Last Saturday, the DOL confirmed the herpes virus in a 15-year-old gelding that had been at the Ogden, Utah, cutting horse show where an outbreak of the disease is believed to have begun. The horse has not shown any symptoms of the virus - which can range from a mild fever to sever neurological problems - and has been isolated since it returned from Utah.
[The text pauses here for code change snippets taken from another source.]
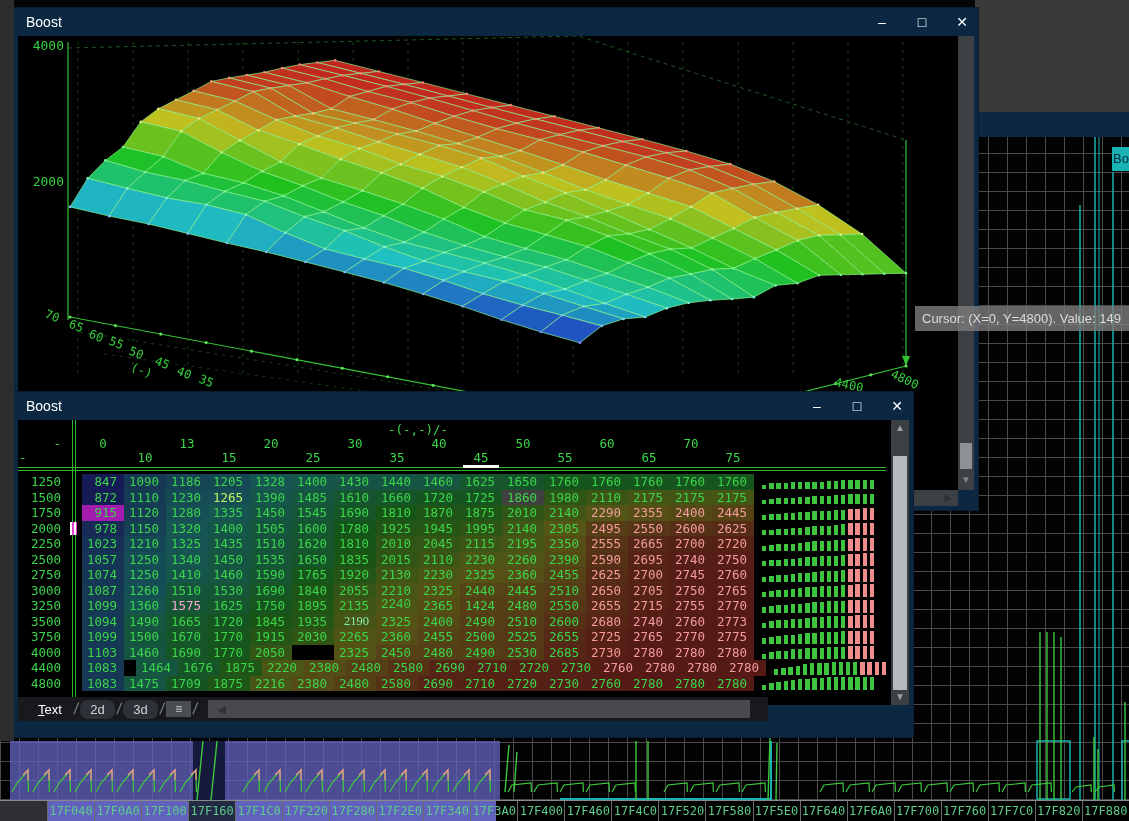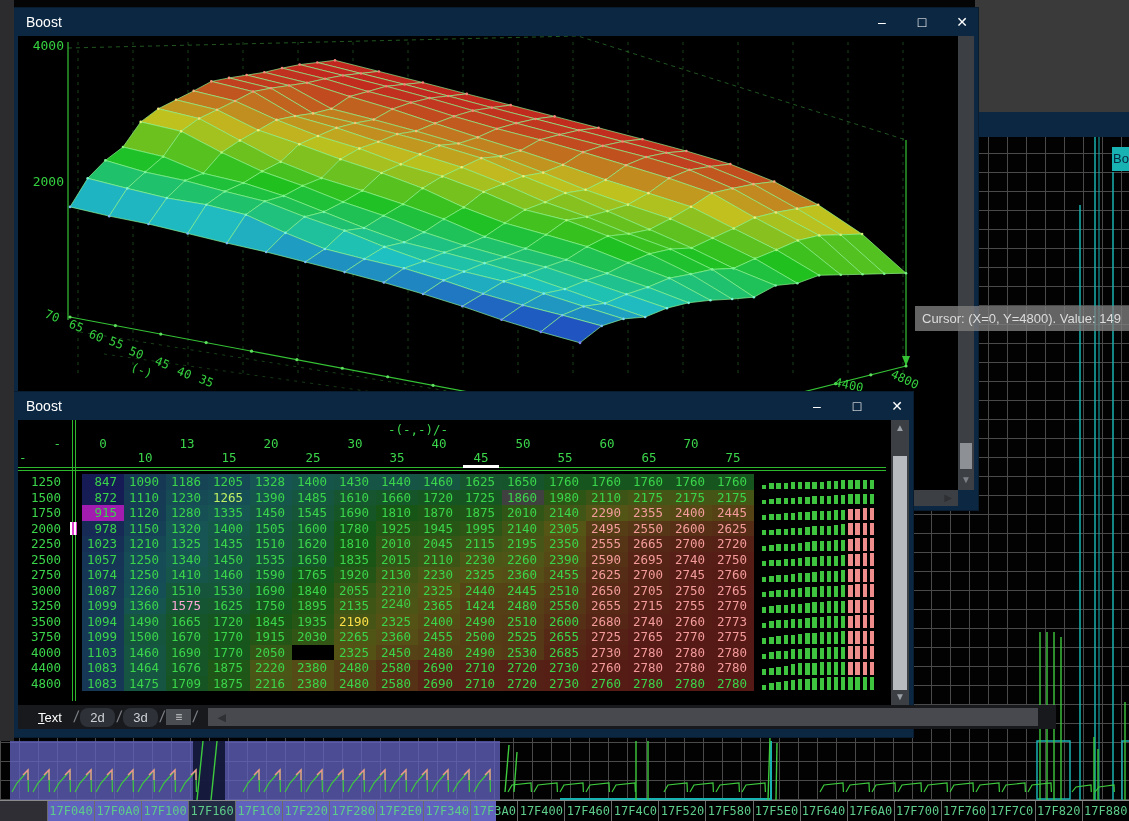--- a/index.html
+++ b/index.html
@@ -56,21 +56,21 @@
   .trow{display:flex;height:15.5px;align-items:stretch;}
   .rlabel{flex:0 0 52px;text-align:right;padding-right:9px;line-height:15.5px;box-sizing:border-box;}
   .rgap{flex:0 0 12px;}
   .tcell{flex:0 0 42px;text-align:right;padding-right:7px;line-height:15.5px;box-sizing:border-box;}
   .bars{flex:0 0 123px;margin-left:8px;display:flex;align-items:flex-end;gap:2.8px;padding-bottom:1px;box-sizing:border-box;}
   .bar{width:4.4px;}
   #tbl-vscroll{position:absolute;right:4px;top:28px;width:18px;height:285px;background:#3c3f44;}
   #tbl-vthumb{position:absolute;left:2px;top:36px;width:14px;height:234px;background:#b7bbbf;}
   .scroll-arrow{position:absolute;left:0;width:18px;height:14px;color:#9aa0a6;font-size:10px;line-height:14px;text-align:center;}
   
-  #tabstrip{position:absolute;left:4px;bottom:8px;width:1038px;height:24px;background:#17191d;
+  #tabstrip{position:absolute;left:4px;bottom:16px;width:750px;height:24px;background:#17191d;
      display:flex;align-items:center;font-size:13px;color:#cfd2d6;}
   .tab{padding:2px 10px;}
   .tab-active{color:#fff;}
   .tab-active::first-letter{text-decoration:underline;}
   .tab-plain{background:#2e3138;border-radius:8px;}
   .tab-sep{color:#7d8187;font-size:16px;transform:skewX(-8deg);padding:0 2px;}
   #menu-tab{background:#4a4d52;color:#c8c8c8;padding:1px 9px;font-size:12px;}
   #tab-scroll{flex:1 1 auto;height:18px;background:#47494e;margin-left:8px;margin-right:18px;
      color:#2e3034;font-size:11px;line-height:18px;padding-left:10px;}
   text{font-family:"DejaVu Sans Mono",monospace;}
@@ -1024,21 +1024,21 @@
           </div>
           <div class="trow">
             <div class="rlabel">3500</div>
             <div class="rgap"></div>
             <div class="tcell" style="background: rgb(22, 57, 85); color: rgb(59, 213, 75);">1094</div>
             <div class="tcell" style="background: rgb(22, 85, 63); color: rgb(59, 213, 75);">1490</div>
             <div class="tcell" style="background: rgb(22, 85, 41); color: rgb(59, 213, 75);">1665</div>
             <div class="tcell" style="background: rgb(22, 85, 34); color: rgb(59, 213, 75);">1720</div>
             <div class="tcell" style="background: rgb(27, 85, 22); color: rgb(59, 213, 75);">1845</div>
             <div class="tcell" style="background: rgb(38, 85, 22); color: rgb(59, 213, 75);">1935</div>
-            <div class="tcell" style="background: rgb(70, 85, 22); color: #fde047;">2190</div>
+            <div class="tcell" style="background: rgb(70, 85, 22); color: #86efac; font-family: Liberation Serif, serif;">2190</div>
             <div class="tcell" style="background: rgb(85, 82, 22); color: rgb(59, 213, 75);">2325</div>
             <div class="tcell" style="background: rgb(85, 73, 22); color: rgb(59, 213, 75);">2400</div>
             <div class="tcell" style="background: rgb(85, 61, 22); color: rgb(59, 213, 75);">2490</div>
             <div class="tcell" style="background: rgb(85, 59, 22); color: rgb(59, 213, 75);">2510</div>
             <div class="tcell" style="background: rgb(85, 48, 22); color: rgb(59, 213, 75);">2600</div>
             <div class="tcell" style="background: rgb(85, 38, 22); color: rgb(244, 156, 156);">2680</div>
             <div class="tcell" style="background: rgb(85, 30, 22); color: rgb(244, 156, 156);">2740</div>
             <div class="tcell" style="background: rgb(85, 28, 22); color: rgb(244, 156, 156);">2760</div>
             <div class="tcell" style="background: rgb(85, 26, 22); color: rgb(244, 156, 156);">2773</div>
             <div class="bars">
@@ -1133,21 +1133,21 @@
               <div class="bar" style="height: 12.675px; background: rgb(239, 141, 141);"></div>
               <div class="bar" style="height: 12.9071px; background: rgb(239, 141, 141);"></div>
               <div class="bar" style="height: 12.9071px; background: rgb(239, 141, 141);"></div>
               <div class="bar" style="height: 12.9071px; background: rgb(239, 141, 141);"></div>
             </div>
           </div>
           <div class="trow">
             <div class="rlabel">4400</div>
             <div class="rgap"></div>
             <div class="tcell" style="background: rgb(22, 55, 85); color: rgb(59, 213, 75);">1083</div>
-            <div class="tcell" style="background: rgb(22, 85, 66); color: rgb(59, 213, 75);">1464</div>
+            <div class="tcell" style="background: rgb(22, 85, 66); color: rgb(59, 213, 75); margin-left: 12px;">1464</div>
             <div class="tcell" style="background: rgb(22, 85, 39); color: rgb(59, 213, 75);">1676</div>
             <div class="tcell" style="background: rgb(31, 85, 22); color: rgb(59, 213, 75);">1875</div>
             <div class="tcell" style="background: rgb(74, 85, 22); color: rgb(59, 213, 75);">2220</div>
             <div class="tcell" style="background: rgb(85, 75, 22); color: rgb(59, 213, 75);">2380</div>
             <div class="tcell" style="background: rgb(85, 63, 22); color: rgb(59, 213, 75);">2480</div>
             <div class="tcell" style="background: rgb(85, 50, 22); color: rgb(59, 213, 75);">2580</div>
             <div class="tcell" style="background: rgb(85, 36, 22); color: rgb(59, 213, 75);">2690</div>
             <div class="tcell" style="background: rgb(85, 34, 22); color: rgb(59, 213, 75);">2710</div>
             <div class="tcell" style="background: rgb(85, 33, 22); color: rgb(59, 213, 75);">2720</div>
             <div class="tcell" style="background: rgb(85, 31, 22); color: rgb(59, 213, 75);">2730</div>

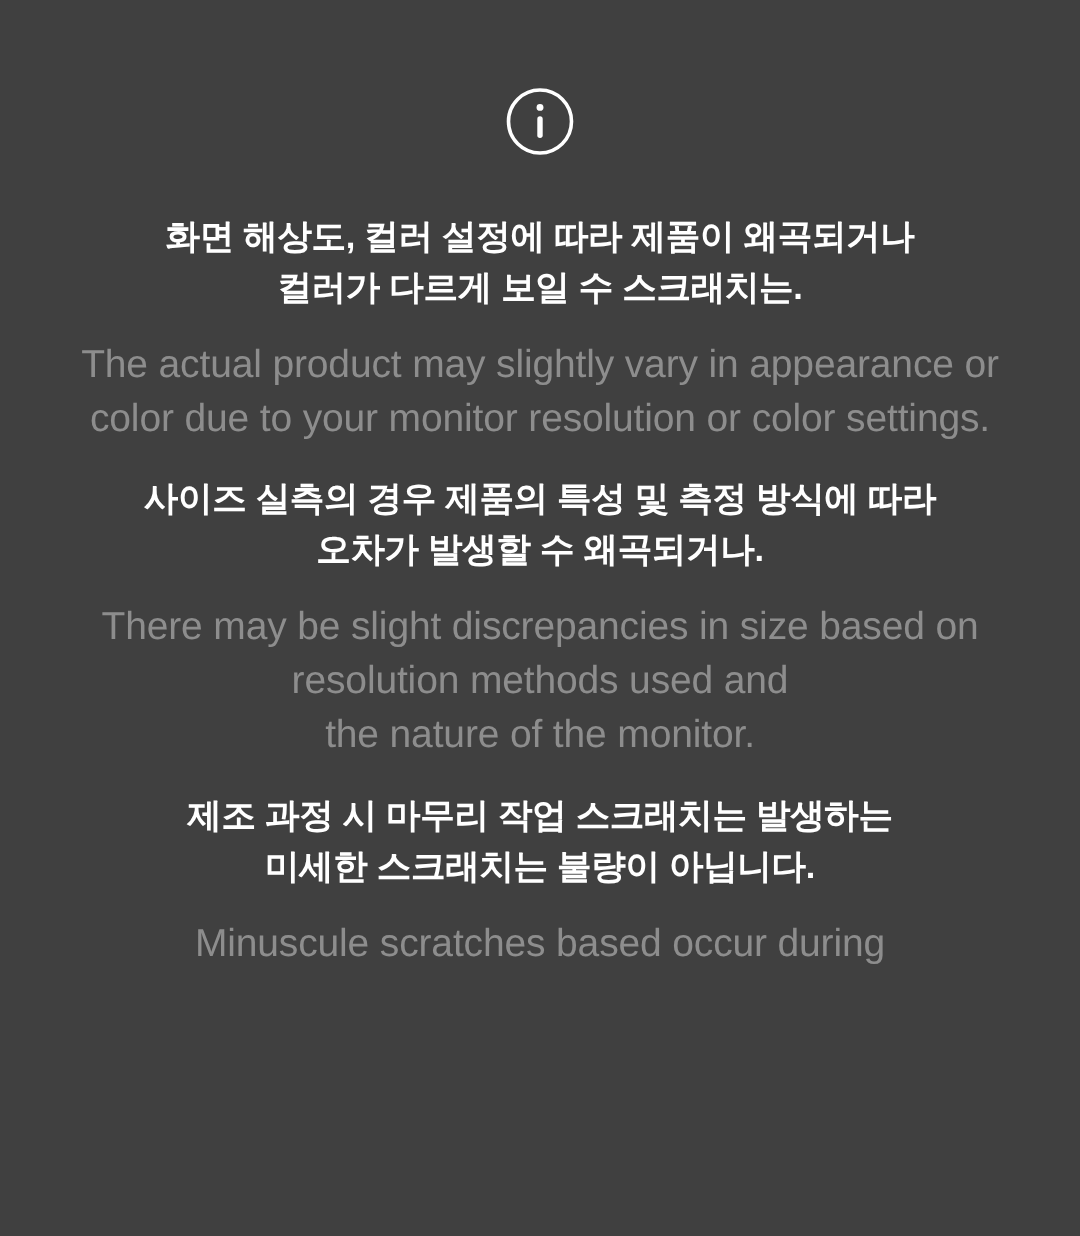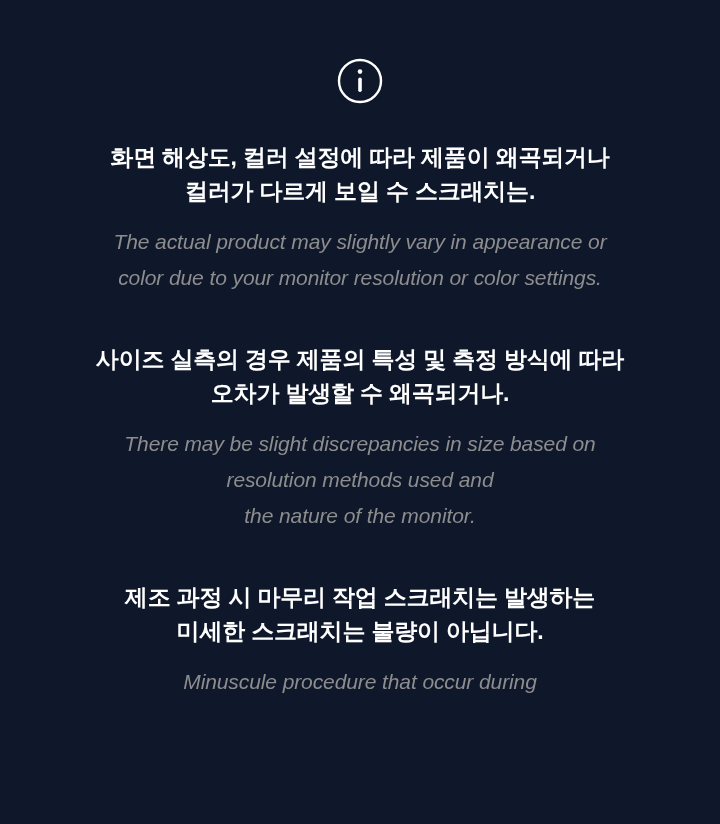--- a/index.html
+++ b/index.html
@@ -9,58 +9,57 @@
   body {
     width: 720px;
     height: 824px;
     background: #000000;
     font-family: "Liberation Sans", sans-serif;
     overflow: hidden;
   }
   .page {
     width: 720px;
     height: 824px;
-    background: #0f172a;
+    background: #404040;
     box-sizing: border-box;
     display: flex;
     flex-direction: column;
     align-items: center;
     padding-top: 58px;
   }
   .info-icon {
     width: 46px;
     height: 46px;
     display: block;
     margin-bottom: 36px;
   }
   .block {
     width: 100%;
     text-align: center;
   }
   .block + .block {
-    margin-top: 46px;
+    margin-top: 19px;
   }
   .ko {
     color: #ffffff;
     font-size: 23px;
     line-height: 34px;
     font-weight: 700;
     letter-spacing: -0.2px;
     margin: 0 0 16px 0;
     padding: 0 30px;
   }
   .en {
     color: #8d8d8d;
-    font-size: 21px;
+    font-size: 26px;
     line-height: 36px;
     font-weight: 400;
     letter-spacing: -0.1px;
     margin: 0;
     padding: 0 30px;
-    font-style: italic;
   }
   .ko span, .en span {
     display: block;
   }
 </style>
 </head>
 <body>
 
 <div class="page">
 
@@ -94,17 +93,17 @@
       <span>the nature of the monitor.</span>
     </p>
   </div>
 
   <div class="block">
     <p class="ko">
       <span>제조 과정 시 마무리 작업 스크래치는 발생하는</span>
       <span>미세한 스크래치는 불량이 아닙니다.</span>
     </p>
     <p class="en">
-      <span>Minuscule procedure that occur during</span>
+      <span>Minuscule scratches based occur during</span>
     </p>
   </div>
 
 </div>
 
 </body></html>

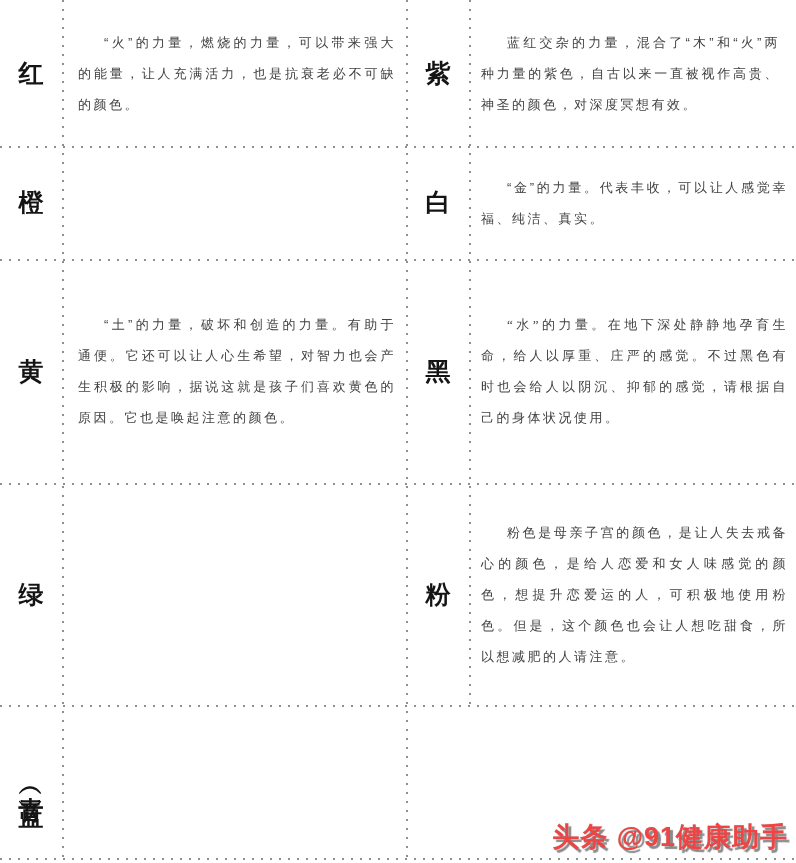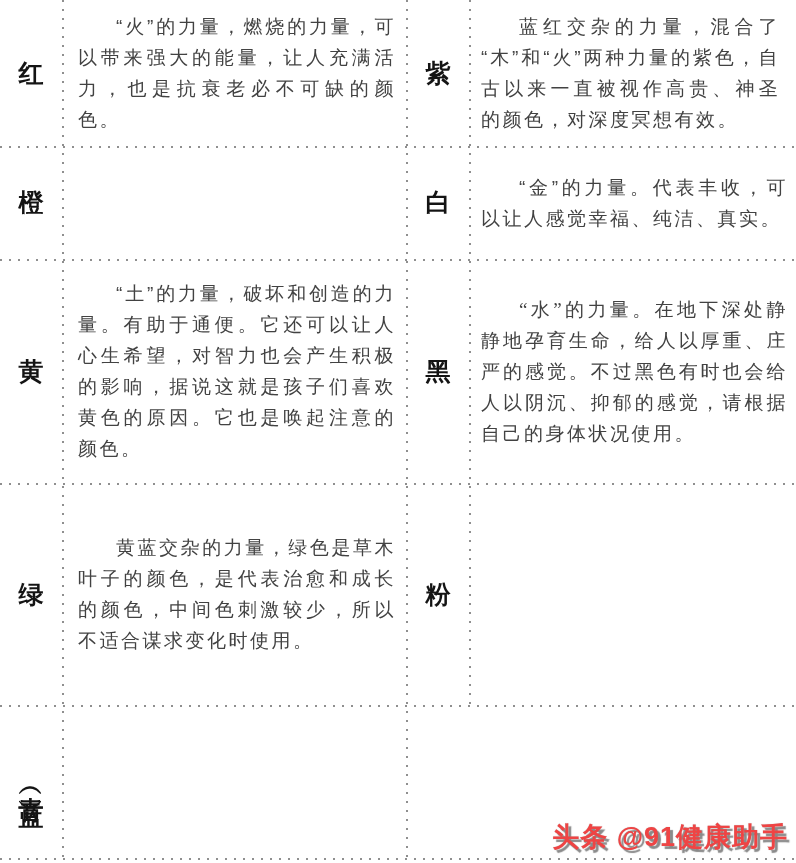--- a/index.html
+++ b/index.html
@@ -42,21 +42,21 @@
     writing-mode: vertical-rl;
     text-orientation: mixed;
     letter-spacing: 3px;
   }
   .text-cell {
     justify-content: flex-start;
   }
   .text-cell .para {
     width: 100%;
     color: #424242;
-    font-size: 19px;
+    font-size: 13px;
     line-height: 31px;
     letter-spacing: 2.5px;
     text-align: justify;
     text-indent: 2em;
     font-weight: 400;
   }
   .watermark {
     position: absolute;
     right: 8px;
     bottom: 8px;
@@ -114,25 +114,25 @@
   <div class="cell label-cell" style="left:408px; top:259px; width:60px; height:224px;">
     <span>黑</span>
   </div>
   <div class="cell text-cell" style="left:471px; top:259px; width:325px; height:224px; padding:6px 8px 6px 10px;font-family:Liberation Serif, serif;">
     <div class="para">“水”的力量。在地下深处静静地孕育生命，给人以厚重、庄严的感觉。不过黑色有时也会给人以阴沉、抑郁的感觉，请根据自己的身体状况使用。</div>
   </div>
 
   <div class="cell label-cell" style="left:0; top:483px; width:62px; height:222px;">
     <span>绿</span>
   </div>
-  <div class="cell text-cell" style="left:64px; top:483px; width:340px; height:222px; padding:6px 8px 6px 14px;">
-    <div class="para">黄蓝交杂的力量，绿色是草木叶子的颜色，是代表治愈和成长的颜色，中间色刺激较少，所以不适合谋求变化时使用。</div>
-  </div>
   <div class="cell label-cell" style="left:408px; top:483px; width:60px; height:222px;">
     <span>粉</span>
+  </div>
+  <div class="cell text-cell" style="left:471px; top:483px; width:325px; height:222px; padding:6px 8px 6px 10px;">
+    <div class="para">粉色是母亲子宫的颜色，是让人失去戒备心的颜色，是给人恋爱和女人味感觉的颜色，想提升恋爱运的人，可积极地使用粉色。但是，这个颜色也会让人想吃甜食，所以想减肥的人请注意。</div>
   </div>
 
   <div class="cell label-cell" style="left:0; top:705px; width:62px; height:153px;">
     <span class="label-vertical">青（蓝）</span>
   </div>
 
   <div class="watermark">头条 @91健康助手</div>
 
 </div>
Officials said tests for the disease can be hard to interpret, because most horses are exposed to mild forms of it during their lifetime. It is unknown if the horse ever posed a risk of spreading the disease, Szymanski said, and she expects the horse to be confirmed non-contagious later this month.

Dr. Bill Layton, director of veterinary diagnostics with the livestock department, told the crowd of about 40 that simple precautions such as not borrowing other people's tack and being aware of who is touching a horse could go a long way in protecting horses from being exposed to the disease.

"You have to have some sort of bio-security when you bring these horses back to the barn," he said.

People at the meeting said the news of the outbreak - which has led to 19 horses across the country being euthanized - has had an effect on those who travel with their animals.

Rod Cline with the Circle L Arena in Belgrade said an event he held last weekend saw one-fourth of the participants it usually does. He asked the state to do more to get out the word that bringing a horse to Gallatin County does not pose a threat to the animal's health.

Szymanski said that the line people call to get travel certificates for their horses was quiet for four weeks after news of the virus began to spread. But she said she has gotten more calls this week.

"People are starting to move again," she said.

And a representative from the Montana Cutting Horse Association said her group was ready to go with a June 30 event in Lewistown.

"We're going on, business as usual," she said.